Tempura fried vegetables dipped in tapenade dip make for an utterly unique nibble in Cynthia Nims's Salty Snacks. To those used to dipping tempura in soy sauce and spreading tapenade on crackers, it may sound off-putting, but the two make better bedfellows than one might expect. In fact, the briny olive-caper-anchovy mixture is a perfect counterpoint to fried food, and the light grassiness of the beans takes well to delicate tempura batter. Still, you'll want a couple of small utensils on hand to help with serving, as the dip doesn't always adhere well to the beans (a quick smear with a butter knife or spoon solves the problem).
Why I picked this recipe: I'd never before seen tempura and tapenade together in one dish, so I was curious to try this unique snack.
What worked: The tapenade came together easily, and the frying went off without a hitch. Each bean had a delicate crunchy golden coating outside while remaining crisp-tender beneath.
What didn't: I had a hard time actually dipping the beans into the dip (most of the tapenade just slid right off). But when I smeared on the spread, I was greeted with a delightfully briny mouthful.
Suggested tweaks: Next time, I'd try blending the olives, capers, anchovies, and garlic to a smooth puree before adding the lemon and olive oil in hopes of forming a more dippable dip.
Reprinted with permission from Salty Snacks by Cynthia Nims. Copyright 2012. Published by Ten Speed Press. Available wherever books are sold. All rights reserved.
- Yield:serves 6
- Active time: 30 minutes
- Total time:45 minutes to 1 hour
- Tapenade Dip
- 1 cup pitted black olives (about 6 ounces)
- 2 tablespoons capers
- 1 anchovy fillet, chopped
- 1 teaspoon finely minced or pressed garlic
- 1/4 cup freshly squeezed lemon juice, plus more if needed
- 2 tablespoons olive oil
- 1 large egg
- 1 cup ice water, plus more if needed
- 1 cup sweet (white) rice flour or all-purpose flour
- Vegetable oil, for frying
- 1 pound green beans, trimmed rinse, and well dried
To make the dip, combine the olives, capers, anchovy, and garlic in a food processor and pulse until finely chopped and well blended, scraping down the sides as needed. Add the lemon juice and olive oil and pulse a few times to blend. If the texture is too chunky or thick for a dip, purée it well and add a bit more lemon juice or water if needed. Transfer to a small serving bowl. It can be made up to 2 days ahead, covered, and refrigerated. Let it come to room temperature before serving.

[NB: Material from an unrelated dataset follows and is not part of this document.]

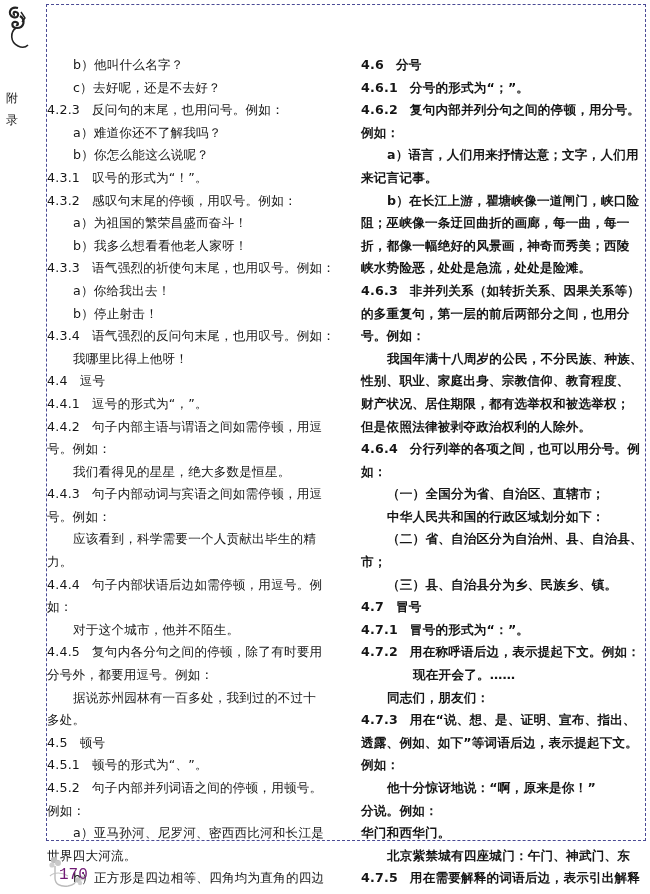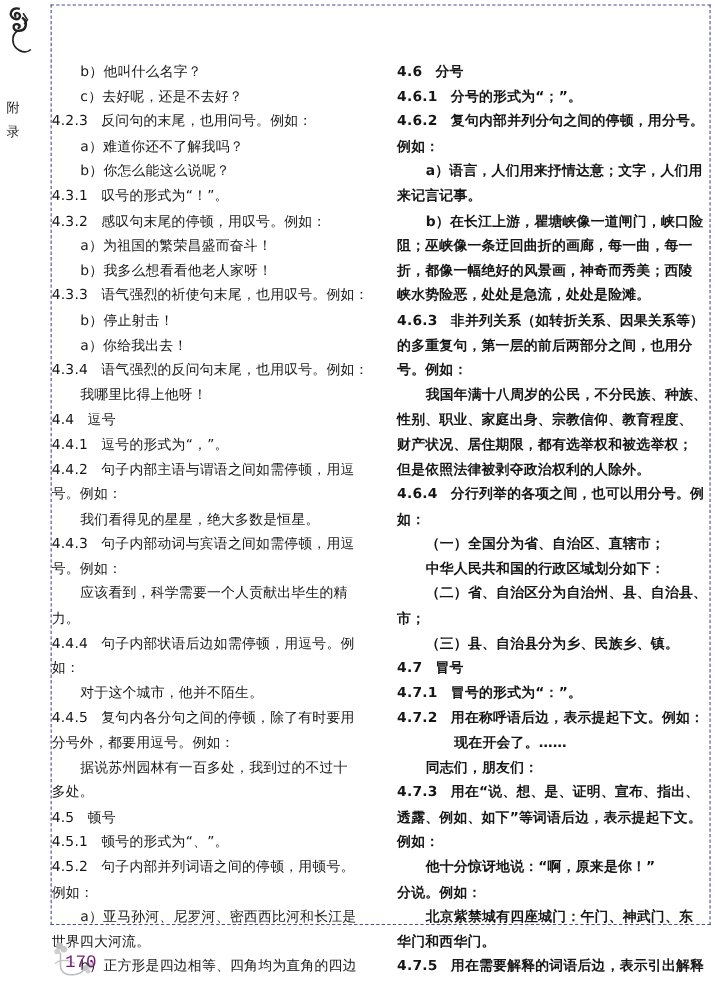"b）停止射击！" div.line { order: before "a）你给我出去！" -> after "a）你给我出去！" }
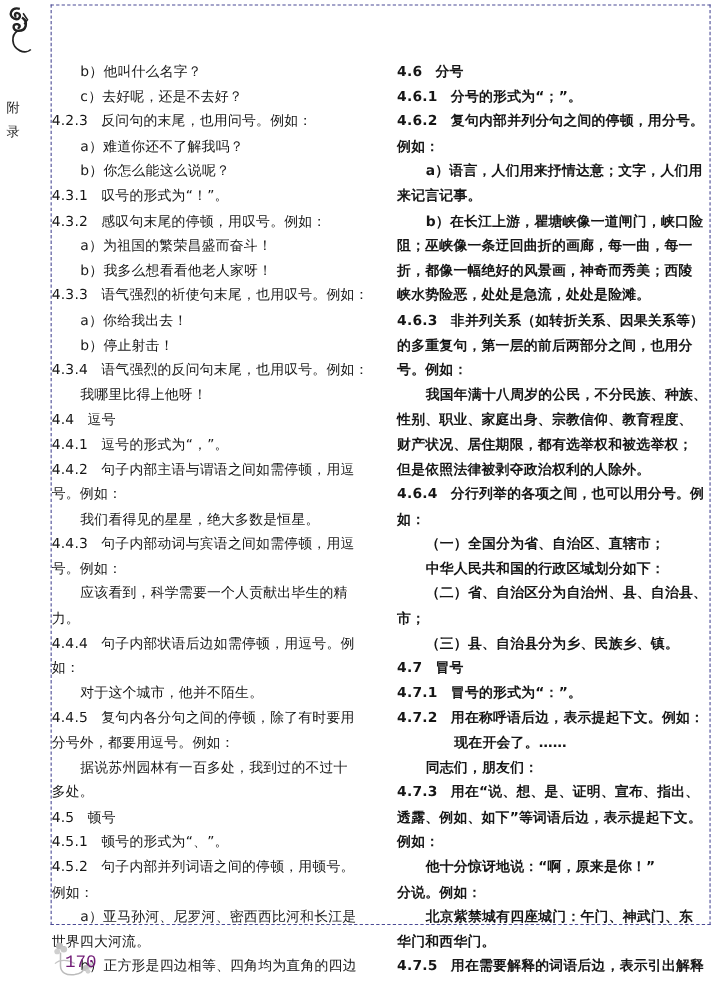"北京紫禁城有四座城门：午门、神武门、东" div.line { order: before "华门和西华门。" -> after "华门和西华门。" }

To make the tempura, pour about 2 inches of oil into a large heavy saucepan (the oil should not come more than halfway up the sides of the pan). Bring to 375°F over medium heat. When the oil is nearly to temperature, make the batter. Beat the egg with a fork in a bowl, then beat in the ice water. Add the flour gradually, beating gently as you go; avoid overmixing or the batter will become heavy. It should be of thin enough consistency to just delicately coat the beans. If it’s a bit too thick, beat in another tablespoon or two of ice water.
Drop a small handful of green beans into the batter and stir to coat. Lift them out one by one with a fork or tongs, allowing excess batter to drip off, then gently add them individually to the hot oil to avoid clumping. Fry until crisp and lightly browned, 2 to 3 minutes. Scoop them out with a slotted spoon and drain on paper towels. Continue to coat and fry in batches, allowing the oil to reheat between batches as needed. Stir the batter gently between batches as well, especially if using rice flour, which quickly begins to settle.
Stir the dip to remix and set it in the center of a platter, surrounded by the tempura green beans. Serve right away.